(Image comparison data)
....................
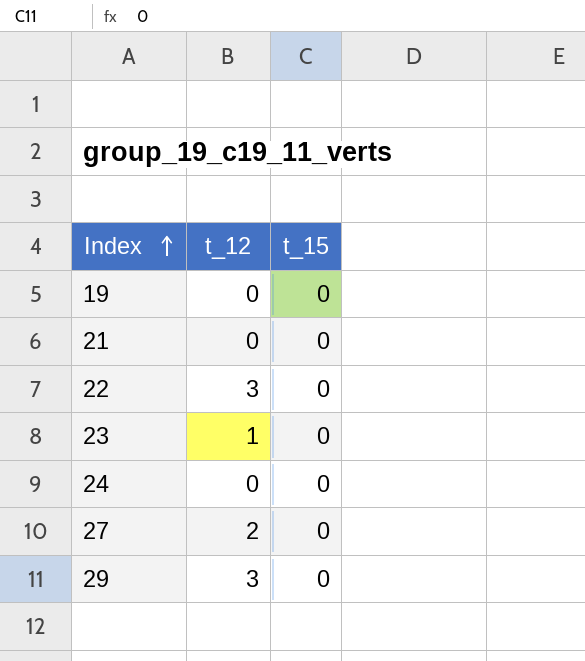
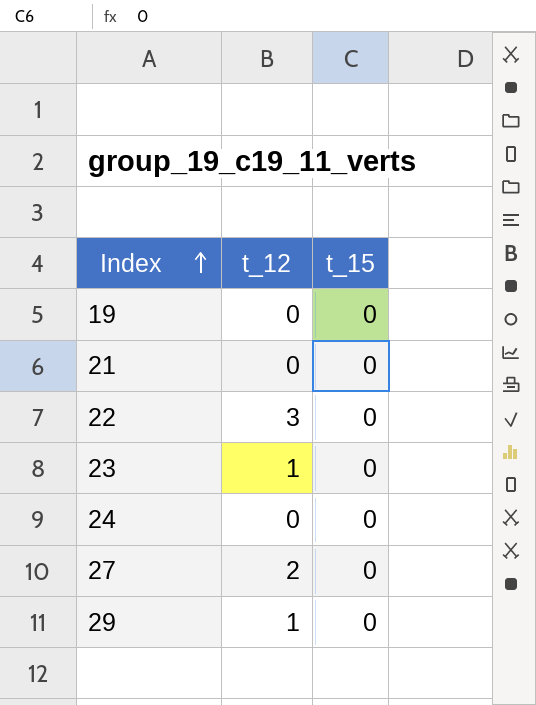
29 | t_12: 3 -> 1

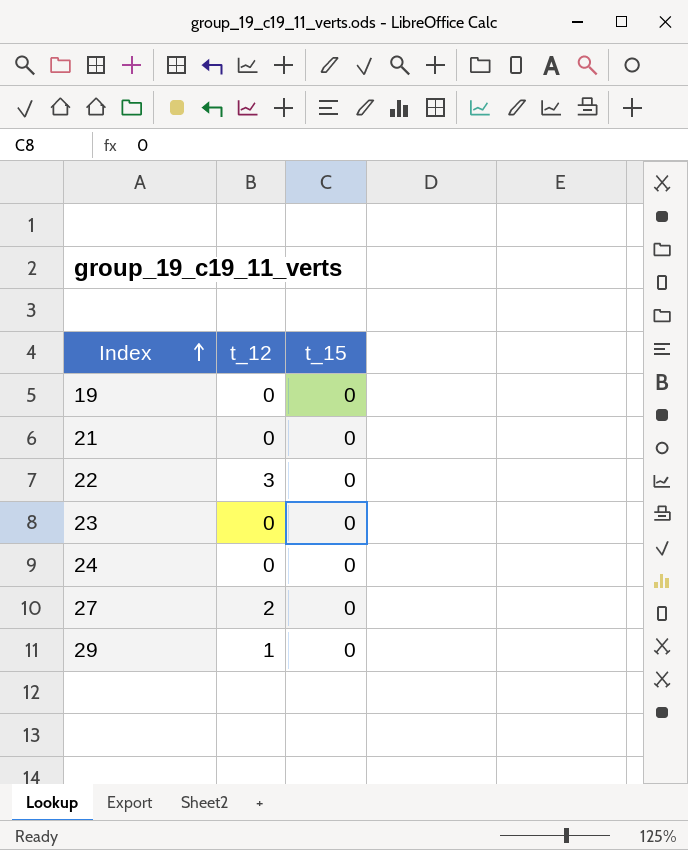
23 | t_12: 1 -> 0

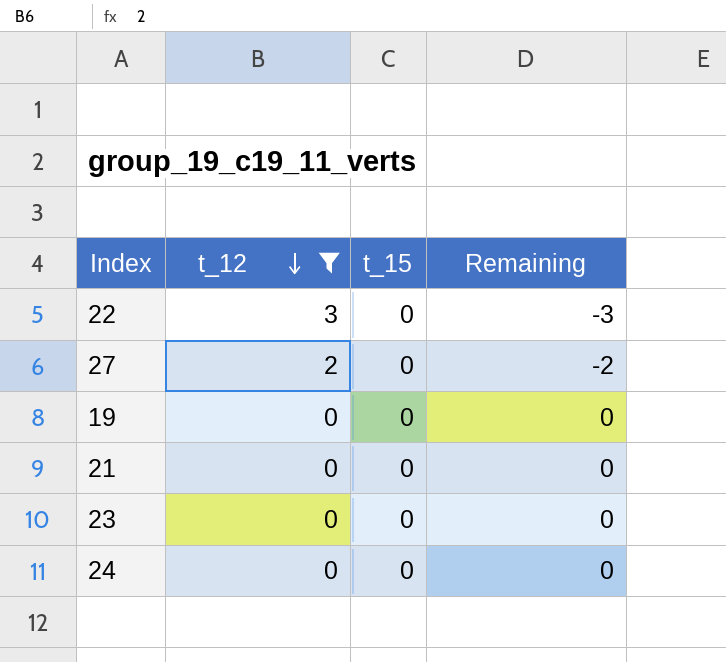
filter: none -> t_12 != 1
row order: Index ascending -> t_12 descending
column Remaining | formula: none -> [t_15] - [t_12]

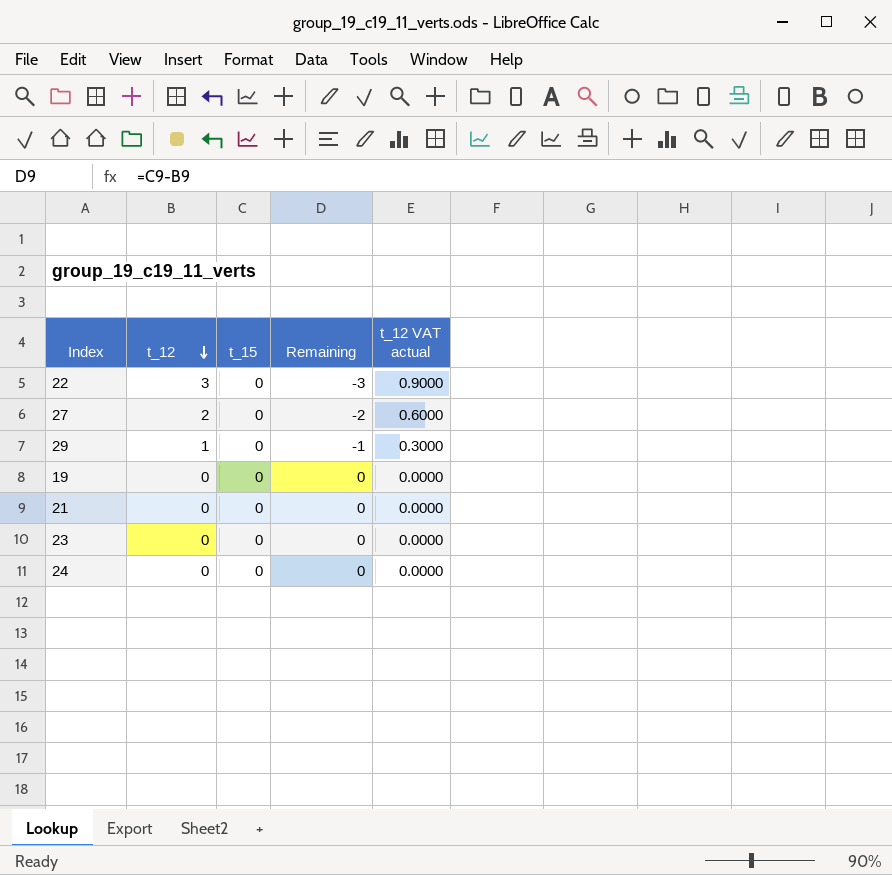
filter: t_12 != 1 -> none
column t_12 VAT actual | formula: none -> [t_12] * 0.3

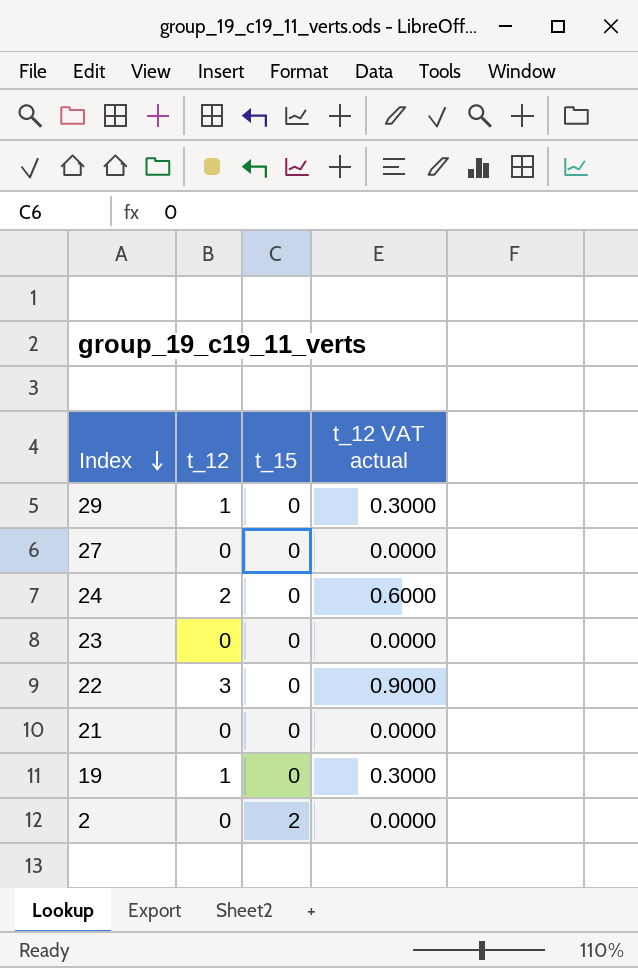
row order: t_12 descending -> Index descending
column Remaining | formula: [t_15] - [t_12] -> none
27 | t_12: 2 -> 0
27 | t_12 VAT actual: 0.6000 -> 0.0000
24 | t_12: 0 -> 2
24 | t_12 VAT actual: 0.0000 -> 0.6000
19 | t_12: 0 -> 1
19 | t_12 VAT actual: 0.0000 -> 0.3000
row 2: none -> 0 | 2 | 0.0000

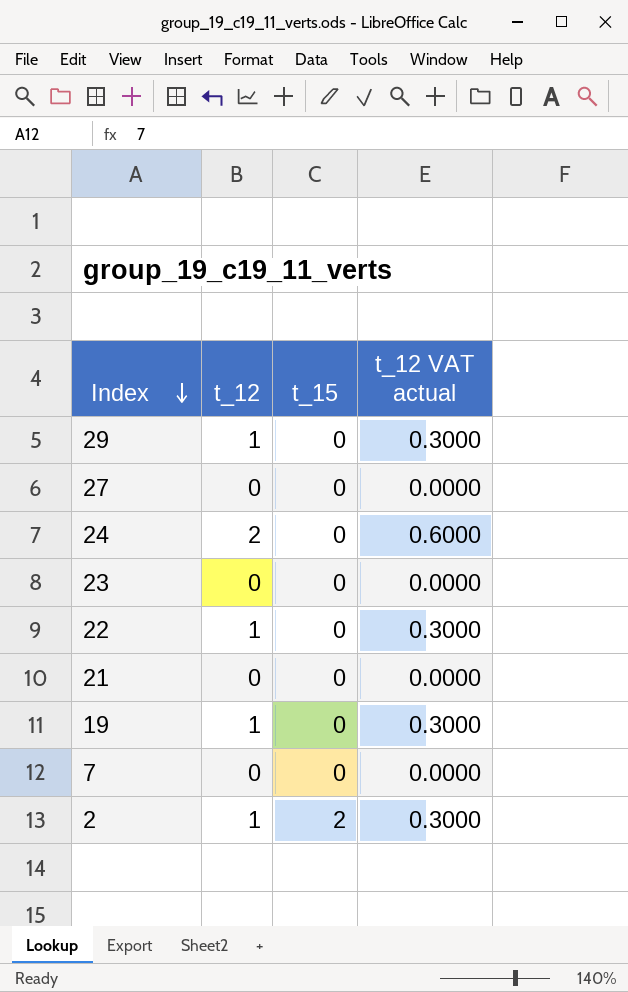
22 | t_12: 3 -> 1
22 | t_12 VAT actual: 0.9000 -> 0.3000
row 7: none -> 0 | 0 | 0.0000
2 | t_12: 0 -> 1
2 | t_12 VAT actual: 0.0000 -> 0.3000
....................
Problem to solve = Filter the data down to the lines that contain the string "none", and copy them.

Solution for this problem =
filter: none -> t_12 != 1
column Remaining | formula: none -> [t_15] - [t_12]
filter: t_12 != 1 -> none
column t_12 VAT actual | formula: none -> [t_12] * 0.3
column Remaining | formula: [t_15] - [t_12] -> none
row 2: none -> 0 | 2 | 0.0000
row 7: none -> 0 | 0 | 0.0000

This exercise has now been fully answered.